From: Benjamin Eikel <debian@eikel.org>
To: linux-block@vger.kernel.org
Cc: linux-kernel@vger.kernel.org
Subject: [BUG] RCU stall in blk_mq_timeout_work (potentially a regression in 6.19.7 or 6.19.8)
Date: Fri, 27 Mar 2026 20:28:45 +0100 [thread overview]
Message-ID: <21608811.f9utdCOAlc@thinkpad-benjamin> (raw)
Dear Linux kernel developers,
I experience repeated RCU stalls in blk_mq_timeout_work causing system freezes.

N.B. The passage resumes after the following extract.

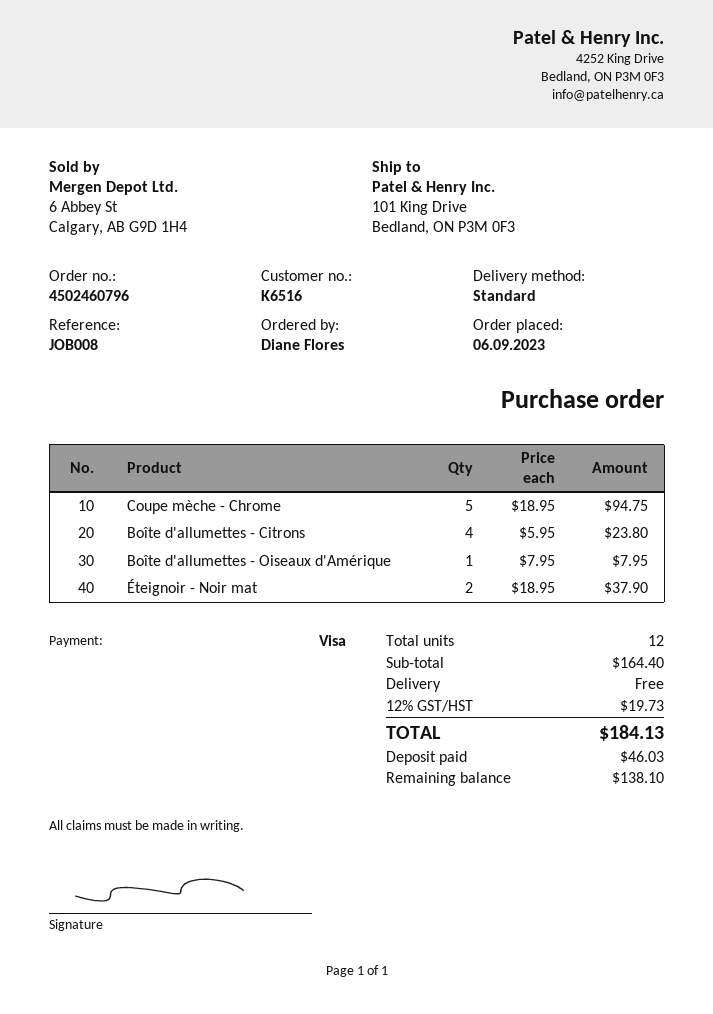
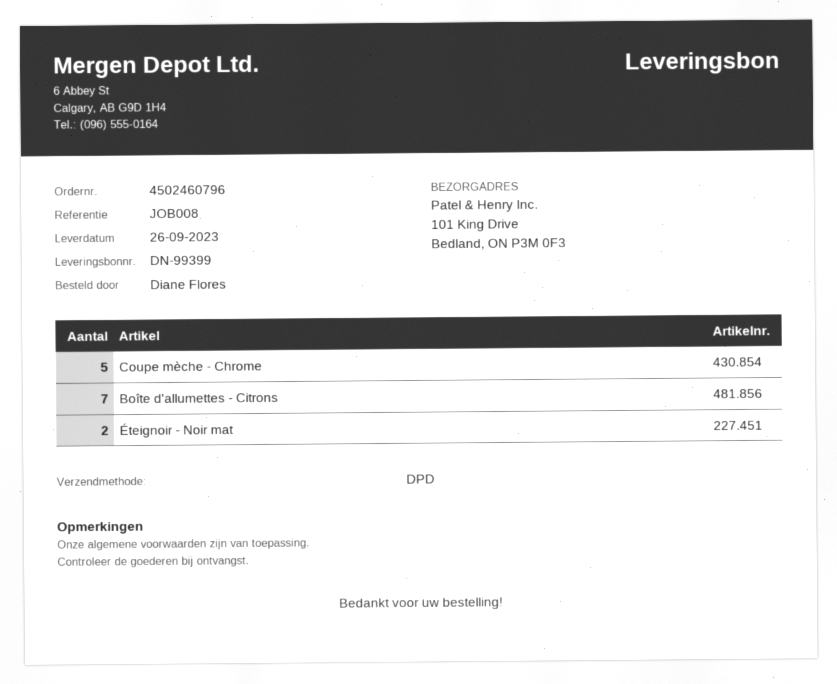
shipping method: standard -> DPD
Boîte d'allumettes - Citrons: 4 -> 7
Boîte d'allumettes - Oiseaux d'Amérique: 1 -> none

The NVMe drive (more info at the end) shows no errors or controller resets in
the kernel log: the hardware appears healthy. No I/O timeout messages precede
the stalls.
The stall cascades: khugepaged blocks on __lru_add_drain_all waiting for a
workqueue flush that cannot complete, and additional kworkers block on a
mutex held by the kblockd rescuer thread. The system becomes noticeably
unresponsive and then I notice it in the logs.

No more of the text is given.